Excerpts from a dataset:
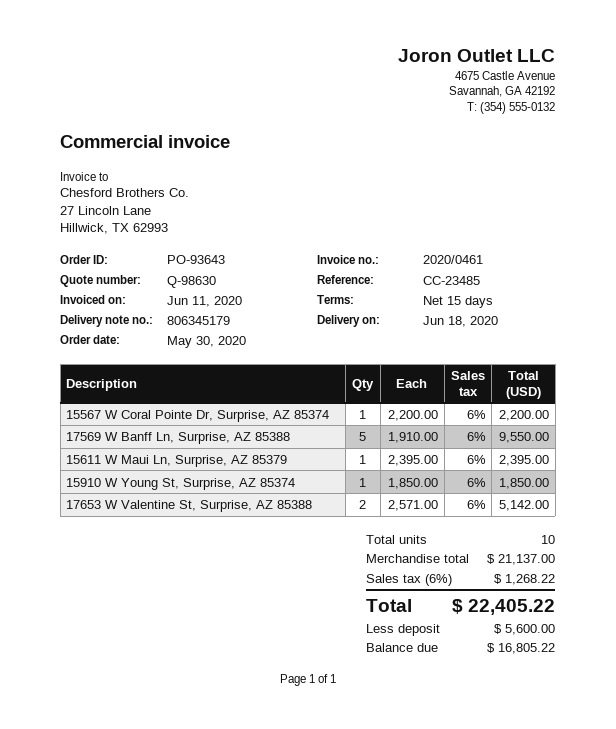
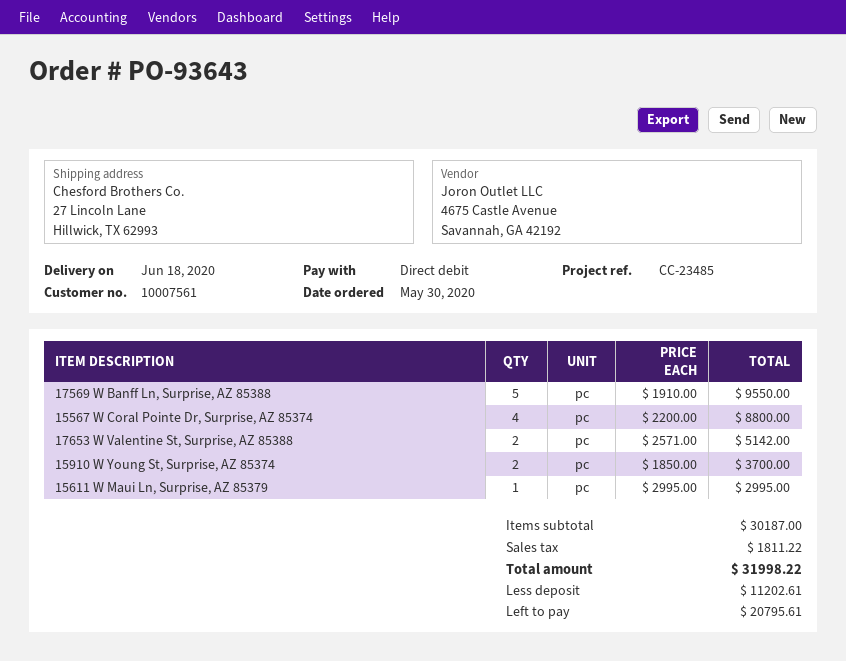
15567 W Coral Pointe Dr, Surprise, AZ 85374: 1 x 2200.00 = 2200.00 -> 4 x 2200.00 = 8800.00
15611 W Maui Ln, Surprise, AZ 85379: 1 x 2395.00 = 2395.00 -> 1 x 2995.00 = 2995.00
15910 W Young St, Surprise, AZ 85374: 1 x 1850.00 = 1850.00 -> 2 x 1850.00 = 3700.00
subtotal: 21137.00 -> 30187.00
tax: 1268.22 -> 1811.22
total: 22405.22 -> 31998.22
deposit: 5600.00 -> 11202.61
balance: 16805.22 -> 20795.61

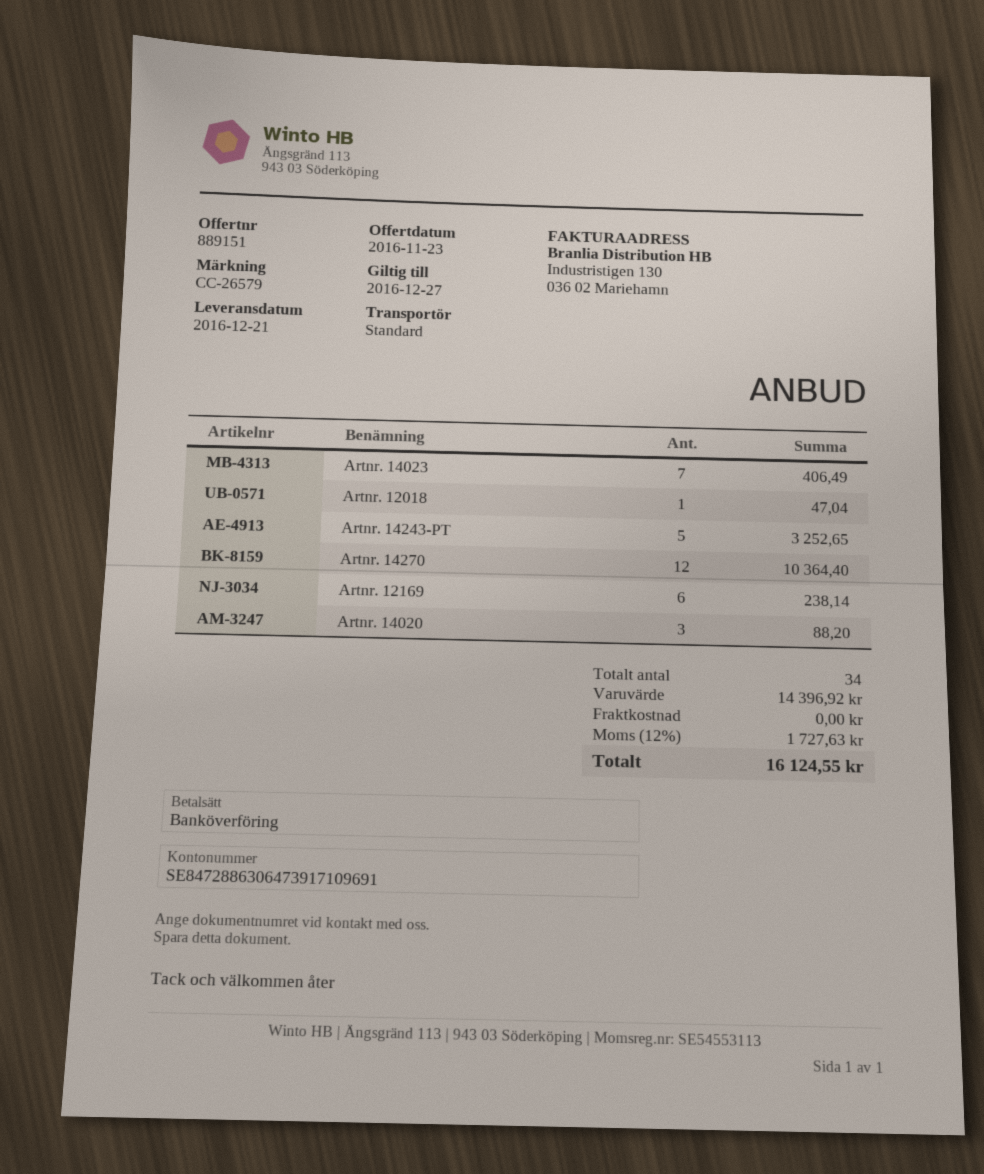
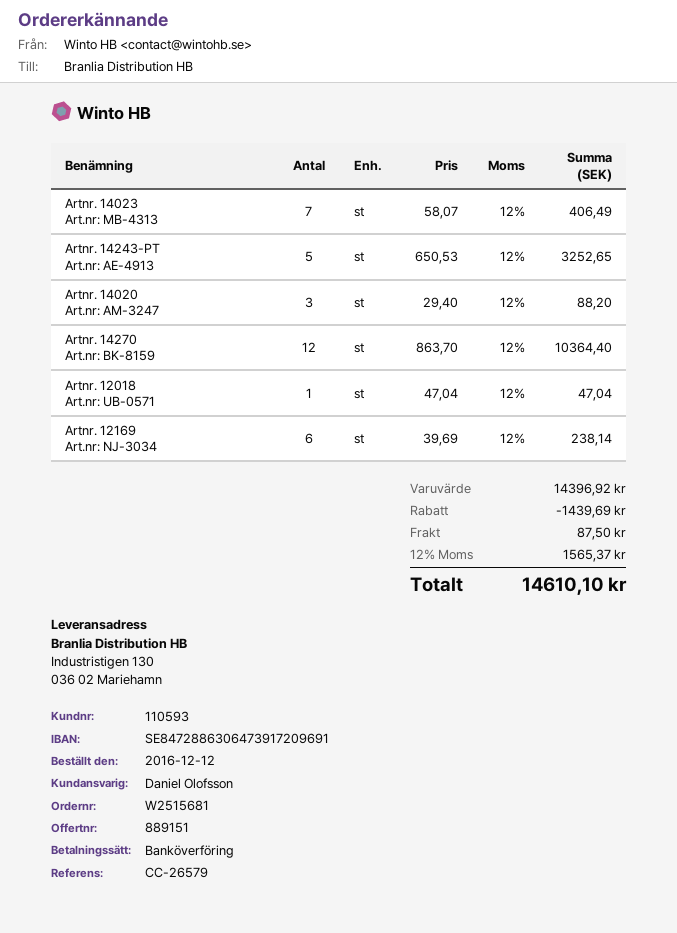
bank account: SE8472886306473917109691 -> SE8472886306473917209691
discount: none -> 1439.69
shipping: 0.00 -> 87.50
tax: 12% = 1727.63 -> 12% = 1565.37
total: 16124.55 -> 14610.10

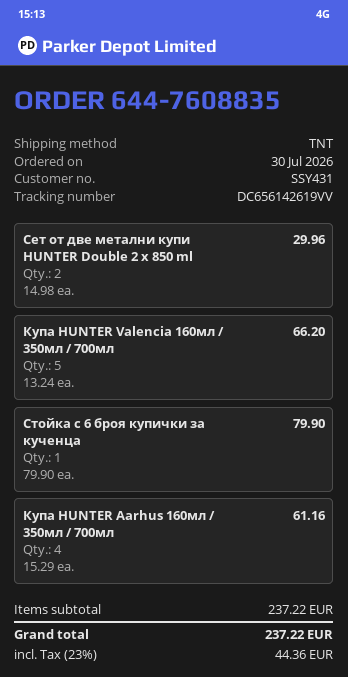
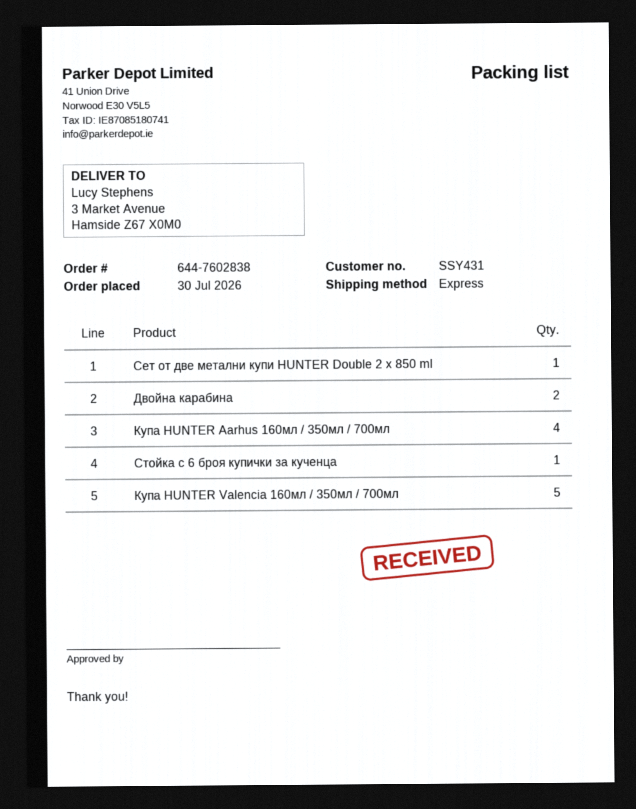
order number: 644-7608835 -> 644-7602838
shipping method: TNT -> express
Сет от две метални купи HUNTER Double 2 x 850 ml: 2 -> 1
Двойна карабина: none -> 2

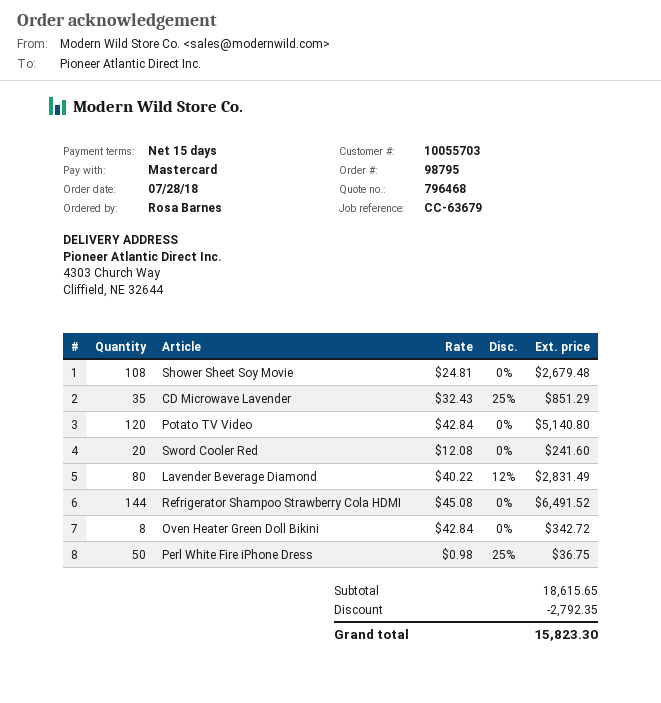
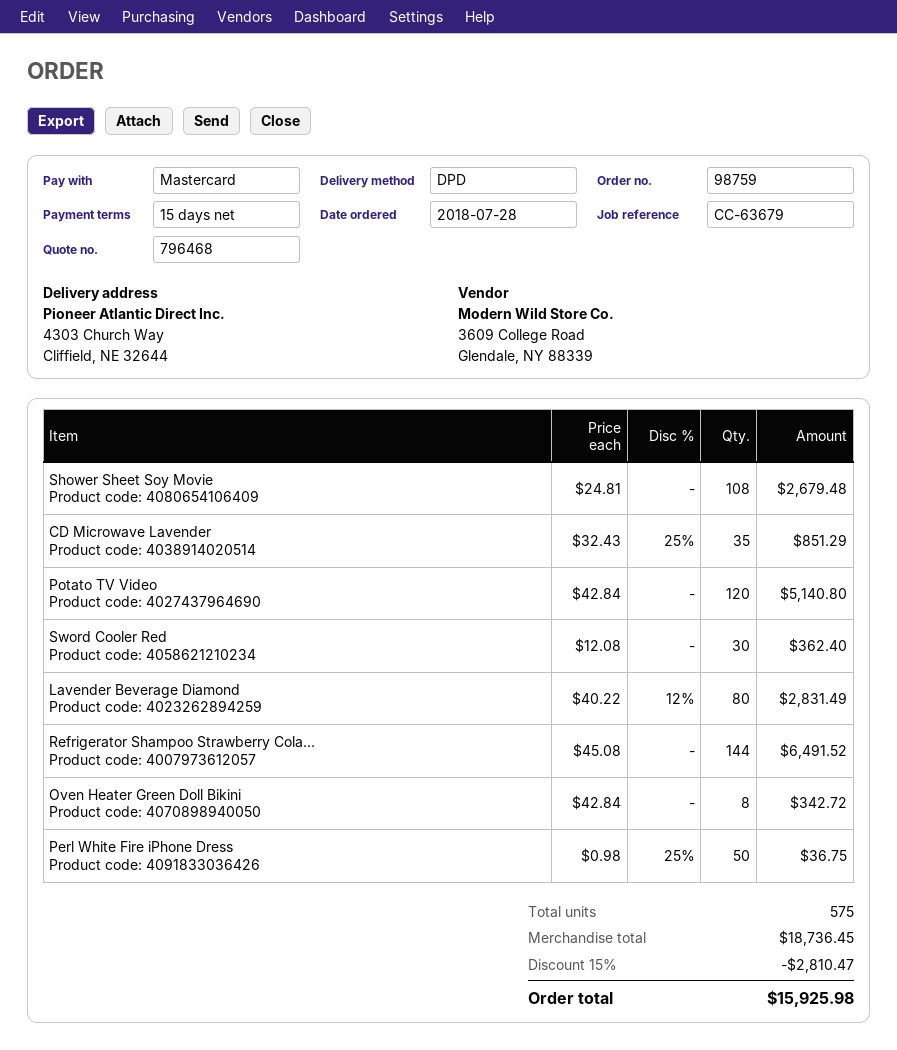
order number: 98795 -> 98759
Sword Cooler Red: 20 x 12.08 = 241.60 -> 30 x 12.08 = 362.40
subtotal: 18615.65 -> 18736.45
discount: 2792.35 -> 2810.47
total: 15823.30 -> 15925.98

▸ **ACTIVITY**:
Find the word "Surprise" in the data and show each line that holds it.

▸ **RESPONSE TO THE TASK**:
15567 W Coral Pointe Dr, Surprise, AZ 85374: 1 x 2200.00 = 2200.00 -> 4 x 2200.00 = 8800.00
15611 W Maui Ln, Surprise, AZ 85379: 1 x 2395.00 = 2395.00 -> 1 x 2995.00 = 2995.00
15910 W Young St, Surprise, AZ 85374: 1 x 1850.00 = 1850.00 -> 2 x 1850.00 = 3700.00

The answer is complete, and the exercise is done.